BEGIN RECORD SET
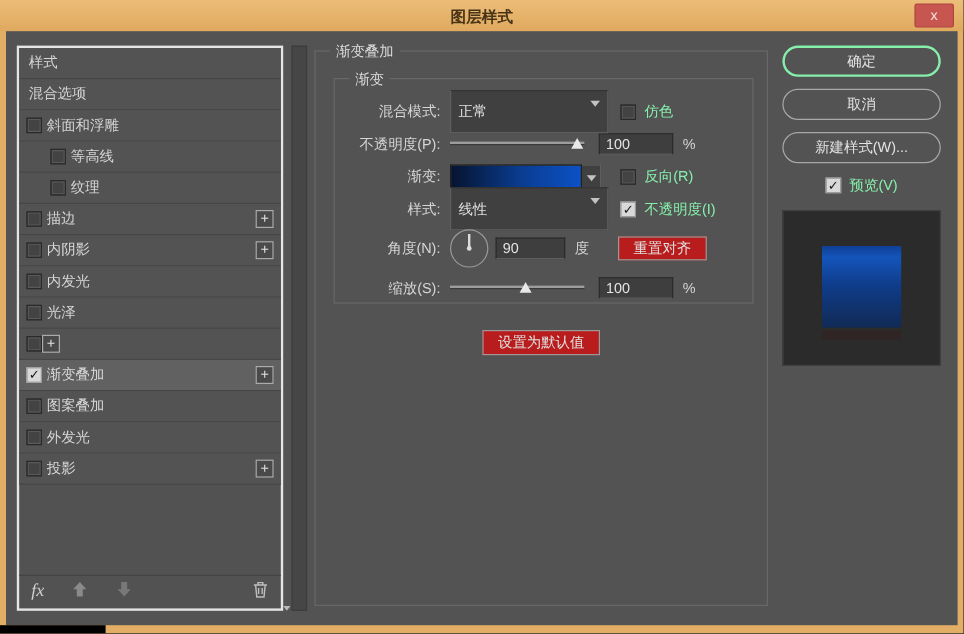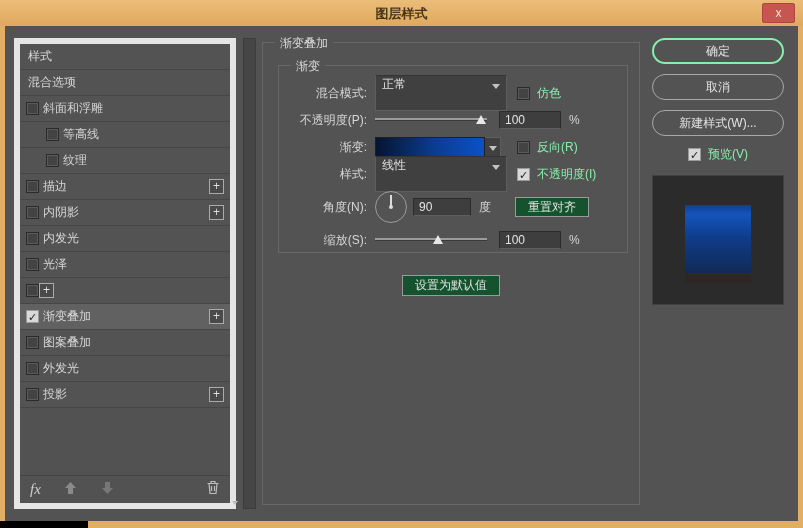--- a/index.html
+++ b/index.html
@@ -5,21 +5,21 @@
   html,body{margin:0;padding:0;background:#222;}
   *{box-sizing:border-box;font-family:"Liberation Sans","DejaVu Sans",sans-serif;}
   .window{position:relative;width:803px;height:528px;background:#e2ae65;overflow:hidden;}
   .titlebar{position:absolute;left:0;top:0;width:100%;height:26px;background:linear-gradient(#ecbd79,#dfa95e);}
   .title{position:absolute;left:0;right:0;top:5px;text-align:center;font-size:13px;color:#4a3417;font-weight:bold;}
   .close-btn{position:absolute;right:8px;top:3px;width:33px;height:20px;background:#c75550;border:1px solid #b04540;border-radius:2px;color:#f6e3da;text-align:center;line-height:18px;font-size:12px;cursor:pointer;}
   .content{position:absolute;left:5px;top:26px;width:793px;height:495px;background:#535353;}
   .blackstrip{position:absolute;left:0;bottom:0;width:88px;height:7px;background:#000;}
 
   
-  .sidebar{position:absolute;left:9px;top:12px;width:222px;height:471px;background:#525252;border:6px solid #e5e5e5;}
+  .sidebar{position:absolute;left:9px;top:12px;width:222px;height:471px;background:#525252;border:2px solid #e5e5e5;}
   .sb-list{position:absolute;left:0;top:0;right:0;}
   .sb-row{display:flex;align-items:center;height:26px;padding:0 6px;border-bottom:1px solid #464646;background:#535353;color:#d6d6d6;font-size:12px;cursor:pointer;}
   .sb-row.selected{background:#616161;}
   .sb-row.indent{padding-left:26px;}
   .sb-row .lbl{flex:1;margin-left:4px;white-space:nowrap;overflow:hidden;}
   .sb-row.nocb .lbl{margin-left:2px;}
   .fx-bar{position:absolute;left:0;bottom:0;right:0;height:28px;border-top:1px solid #444;display:flex;align-items:center;padding:0 10px;}
   .fx-ic{font-style:italic;color:#cfcfcf;font-size:15px;font-family:"Liberation Serif","DejaVu Serif",serif;position:relative;cursor:pointer;}
   .fx-caret{position:absolute;right:-8px;bottom:-2px;width:0;height:0;border-left:3px solid transparent;border-right:3px solid transparent;border-top:4px solid #bbb;}
   .fx-arrow{margin-left:22px;cursor:pointer;}
@@ -28,38 +28,38 @@
   .scrollstrip{position:absolute;left:238px;top:12px;width:13px;height:471px;background:#464646;border:1px solid #3c3c3c;}
 
   
   .mainbox{position:absolute;left:257px;top:16px;width:378px;height:463px;border:1px solid #686868;}
   .legend{position:absolute;top:-8px;left:12px;background:#535353;padding:0 5px;font-size:12px;color:#dadada;}
   .innerbox{position:absolute;left:15px;top:22px;width:350px;height:188px;border:1px solid #686868;}
   .legend2{left:12px;}
   .rows{padding-top:16px;}
   .row{display:flex;align-items:center;height:22px;margin:0 0 5px 0;padding-left:4px;}
   .rlabel{width:84px;text-align:right;margin-right:8px;font-size:12px;color:#d6d6d6;white-space:nowrap;}
-  .dd{position:relative;width:132px;height:20px;background:#404040;border:1px solid #5e5e5e;border-top-color:#343434;display:flex;align-items:flex-end;padding:17px 6px;color:#e0e0e0;font-size:12px;cursor:pointer;}
+  .dd{position:relative;width:132px;height:20px;background:#404040;border:1px solid #5e5e5e;border-top-color:#343434;display:flex;align-items:center;padding:17px 6px;color:#e0e0e0;font-size:12px;cursor:pointer;}
   .chev{position:absolute;right:6px;top:8px;width:0;height:0;border-left:4px solid transparent;border-right:4px solid transparent;border-top:5px solid #c3c3c3;}
   .cb{width:13px;height:13px;background:#434343;border:1px solid #2a2a2a;box-shadow:inset 0 0 0 1px #5a5a5a;font-size:11px;line-height:12px;text-align:center;color:#1c1c1c;cursor:pointer;flex:none;}
   .cb.checked{background:#d9d9d9;border-color:#9a9a9a;box-shadow:none;}
   .cb-lab{margin-left:7px;font-size:12px;color:#86efac;}
   .gap{width:10px;flex:none;}
   .slider{position:relative;width:112px;height:14px;flex:none;}
   .track{position:absolute;left:0;right:0;top:5px;height:2px;background:#9c9c9c;box-shadow:0 1px 0 #3a3a3a;}
   .thumb{position:absolute;top:2px;width:0;height:0;border-left:5px solid transparent;border-right:5px solid transparent;border-bottom:9px solid #e8e8e8;cursor:pointer;}
   .num{width:62px;height:18px;background:#3e3e3e;border:1px solid #2c2c2c;border-bottom-color:#5e5e5e;color:#e3e3e3;font-size:12px;padding:0 5px;margin-left:12px;}
   .unit{margin-left:8px;font-size:12px;color:#d6d6d6;}
   .gswatch{width:110px;height:20px;border:1px solid #1f1f1f;background:linear-gradient(90deg,#061430 0%,#0a3d92 55%,#0b51c6 100%);cursor:pointer;flex:none;}
   .gchev{position:relative;width:16px;height:20px;background:#404040;border:1px solid #5e5e5e;border-left:none;cursor:pointer;flex:none;}
   .gchev .chev{right:3px;}
   .dial{position:relative;width:32px;height:32px;border:1px solid #9a9a9a;border-radius:50%;flex:none;cursor:pointer;}
   .needle{position:absolute;left:14px;top:3px;width:2px;height:12px;background:#dcdcdc;}
   .hub{position:absolute;left:13px;top:13px;width:4px;height:4px;background:#dcdcdc;border-radius:50%;}
-  .smallbtn{height:20px;background:#14532d;border:1px solid #9a9a9a;color:#e0e0e0;font-size:12px;padding:0 12px;cursor:pointer;text-align:right;}
+  .smallbtn{height:20px;background:#b91c1c;border:1px solid #9a9a9a;color:#e0e0e0;font-size:12px;padding:0 12px;cursor:pointer;text-align:right;}
   .defaults{display:flex;justify-content:center;gap:12px;margin-top:16px;}
   .defaults .smallbtn{height:21px;}
 
   
   .rightcol{position:absolute;left:645px;top:12px;width:136px;}
   .pill{width:132px;height:26px;border-radius:13px;background:transparent;border:1px solid #a8a8a8;color:#e3e3e3;font-size:12px;text-align:center;line-height:24px;margin:0 0 10px 2px;cursor:pointer;}
   .pill.primary{border:2px solid #86efac;line-height:22px;}
   .prevrow{display:flex;align-items:center;justify-content:center;margin:4px 0 12px 0;}
   .previewbox{width:132px;height:130px;margin-left:2px;background:#2b2b2b;border:1px solid #404040;position:relative;}
   .bluesq{position:absolute;left:32px;top:29px;width:66px;height:68px;background:linear-gradient(180deg,#0f3f95 0%,#1455bb 14%,#0f3c8a 48%,#112a55 100%);}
END RECORD SET
→ TASK INSTRUCTIONS
For the word "space", return every line of the records that holds it.

→ SOLVED EXERCISE
   .sb-row .lbl{flex:1;margin-left:4px;white-space:nowrap;overflow:hidden;}
   .rlabel{width:84px;text-align:right;margin-right:8px;font-size:12px;color:#d6d6d6;white-space:nowrap;}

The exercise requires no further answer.